"This is what I wish," Mohammed told a judge who warned that he might be executed if convicted. "I am looking to be martyred for a long time."
He said he was rejecting legal representation and would defend himself.
Mohammed, 43, identified in the 9/11 Commission report as the "principal architect" of the attacks, is accused of murder with four codefendants, who also appeared at an arraignment at the U.S. naval base. Mohammed said he and the others were tortured after their capture by U.S. forces and now face a proceeding that "is inquisition, it is not trial."
"After torturing, they transferred us to inquisition-land in Guantánamo," Mohammed said. "We don't have a right to anything."
The five defendants are charged with conspiring to finance, train and direct the 19 hijackers who seized four airliners used in the attacks that killed 2,973 people. The charges carry the death penalty.
The men spoke to each other and laughed as they pointed to reporters seated in a glassed-in spectators' gallery. "It seemed to be a reunion" of the suspects, Navy Cmdr. Suzanne Lachelier, who represents Ramzi Binalshibh, 36, told reporters during a break.

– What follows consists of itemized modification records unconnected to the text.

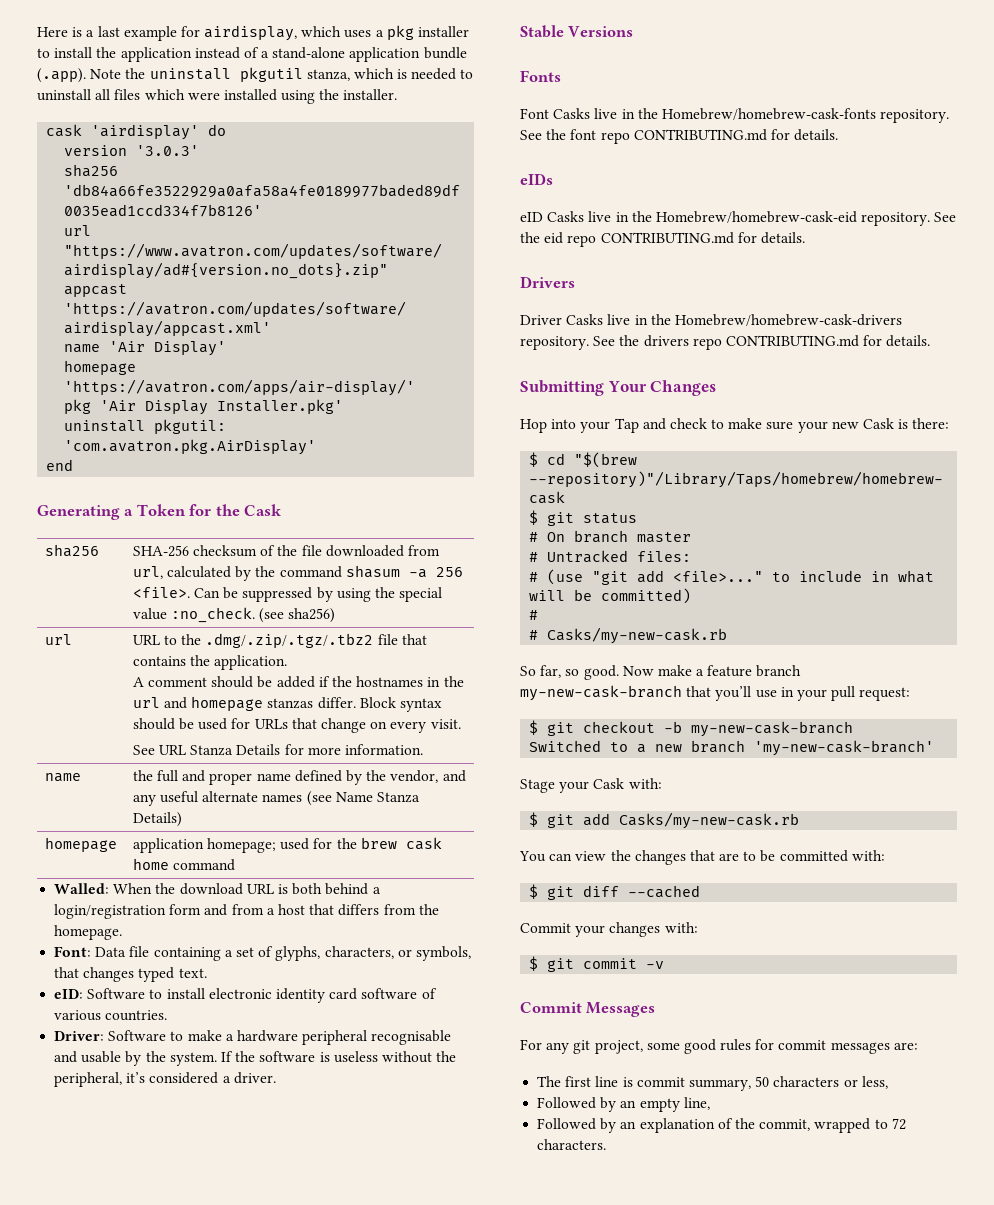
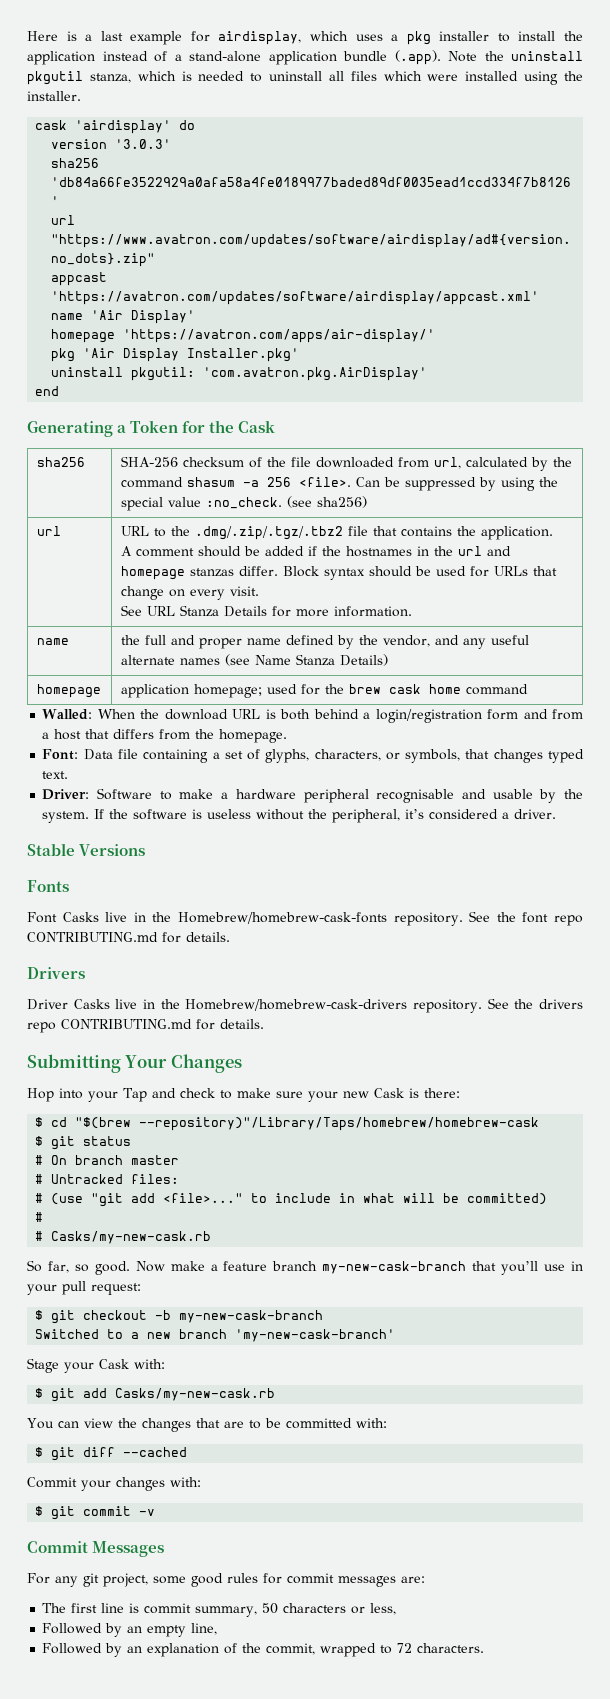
[54,988,437,1003] [54,1010,168,1021] // eID: Software to install electronic identity card software of various countries. -> (69, 775) none
[520,173,553,185] [520,211,957,226] [520,232,805,247] // eIDs // eID Casks live in the Homebrew/homebrew-cask-eid repository. See the eid repo CONTRIBUTING.md for details. -> (230, 937) none

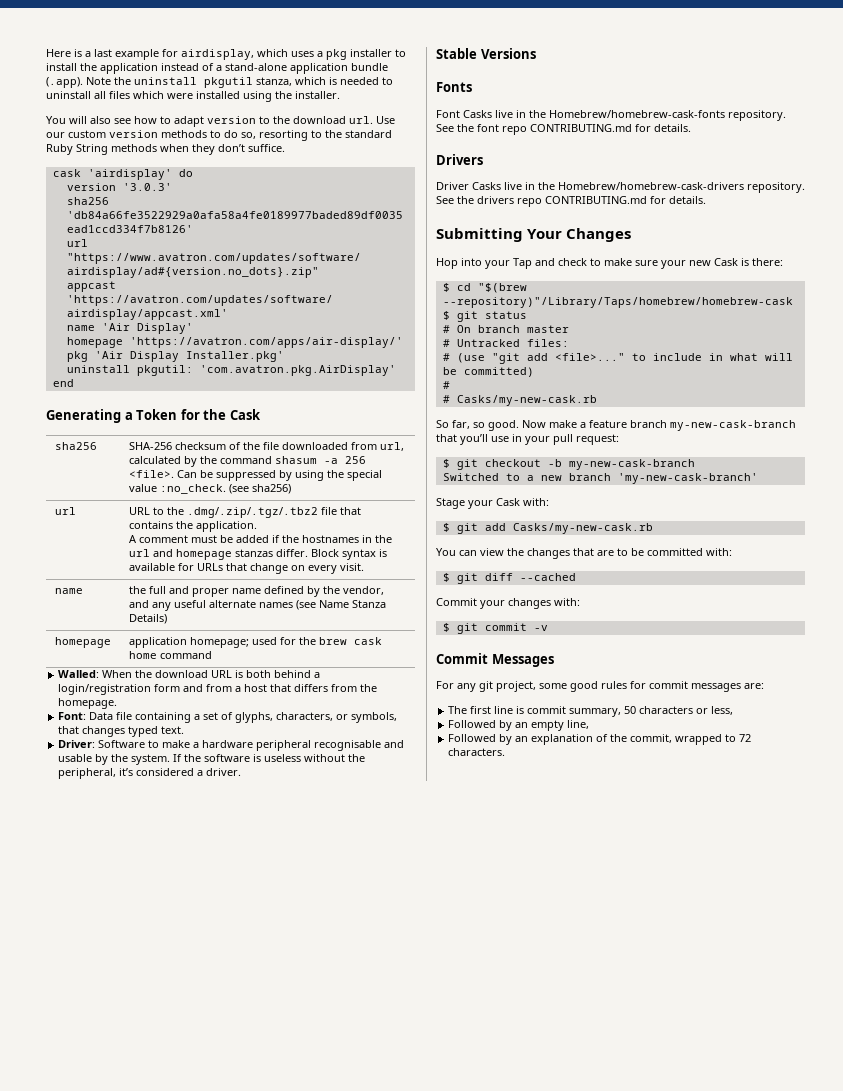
(81, 96) none -> [46,116,395,127] [46,130,392,141] [46,144,285,155] // You will also see how to adapt version to the download url. Use our custom version methods to do so, resorting to the standard Ruby String methods when they don’t suffice.
[197,546,241,557] should -> [190,535,217,543] must
[368,566,466,577] should be used -> [378,549,387,557] [128,563,175,571] is available
[120,605,412,617] // See URL Stanza Details for more information. -> (364, 567) none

Binalshibh, too, said he has "been seeking martyrdom for five years. I tried for 9/11 to get a visa, and I could not." He is accused of trying four times to get into the United States in 2000 by seeking travel visas, which were denied.

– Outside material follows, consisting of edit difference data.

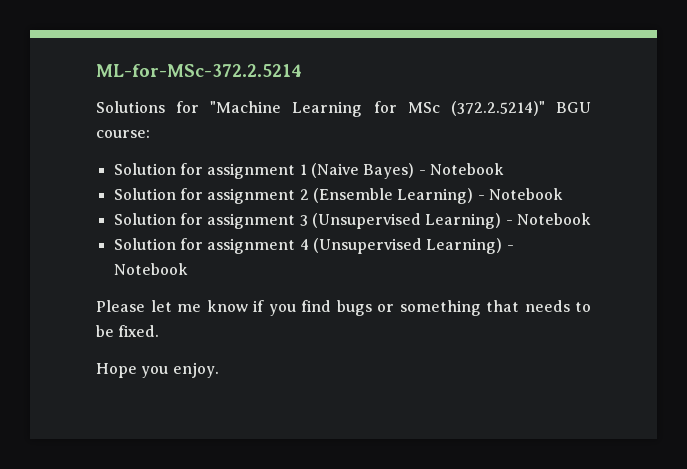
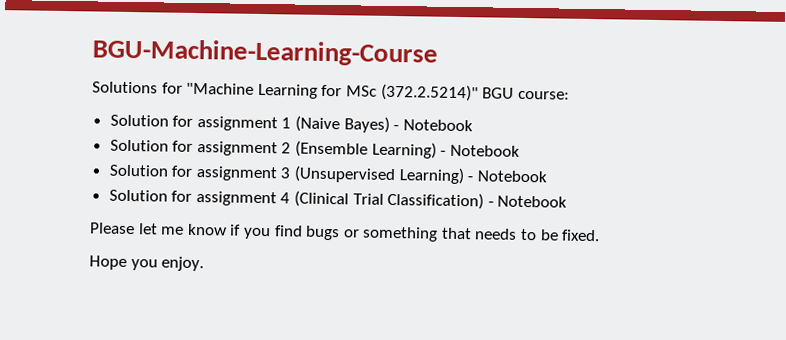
[96,64,302,77] ML-for-MSc-372.2.5214 -> [92,38,438,67] BGU-Machine-Learning-Course
[312,238,503,254] (Unsupervised Learning) -> [294,190,485,210] (Clinical Trial Classification)

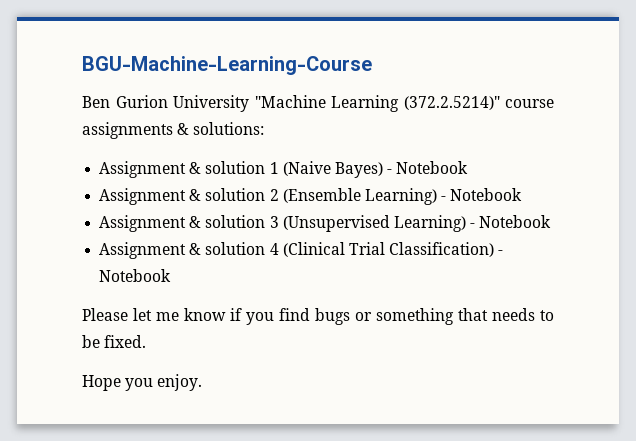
[92,81,570,102] [109,114,278,132] Solutions for "Machine Learning for MSc (372.2.5214)" BGU course: // Solution for assignment -> [82,95,554,112] [82,122,265,139] [99,161,266,178] Ben Gurion University "Machine Learning (372.2.5214)" course assignments & solutions: // Assignment & solution
[109,139,278,157] Solution for assignment -> [99,188,266,205] Assignment & solution
[108,164,278,182] Solution for assignment -> [99,215,266,232] Assignment & solution
[108,189,277,207] Solution for assignment -> [99,242,266,259] Assignment & solution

"If martyrdom happens to me today, I welcome it," he told the trial judge, Marine Col. Ralph Kohlmann.
Lachelier said it was her impression that Mohammed was orchestrating his codefendants to refuse counsel.
Mohammed wore a white turban and tunic and stroked his long salt-and-pepper beard as his lawyers introduced themselves to the court. His attendance at the tribunal marked his first public appearance since he was captured in Pakistan in 2003. He was held by the CIA until his 2006 transfer to Guantánamo.
During a March 10, 2007, Guantánamo hearing to declare him an enemy combatant, Mohammed said he was "responsible for the 9/11 operation from A to Z," according to a Defense Department transcript. He claimed that in 2002, he beheaded Daniel Pearl, a Wall Street Journal reporter kidnapped in Pakistan.
Mohammed cited religious and political reasons for refusing to be represented by a lawyer. The judge rejected defense attorney David Nevin's argument that Mohammed's waiver of legal representation was not voluntary because "he wants to die; he is suicidal."
Justice Department and military officials have said they expect legal challenges from defense lawyers on issues such as the admissibility of evidence obtained from CIA interrogations, which human rights advocates say included techniques amounting to torture. The CIA acknowledged Mohammed was one of three Al Qaeda operatives subjected to waterboarding, which simulates drowning. The CIA says it no longer uses the technique.
Individual trial judges may decide to admit statements from interrogations that involved waterboarding, Brig. Gen. Thomas Hartmann, the court's chief legal adviser, said Wednesday. He said officials seek to begin the trial in September. The defense is seeking to disqualify him as the legal adviser overseeing the military court in the case.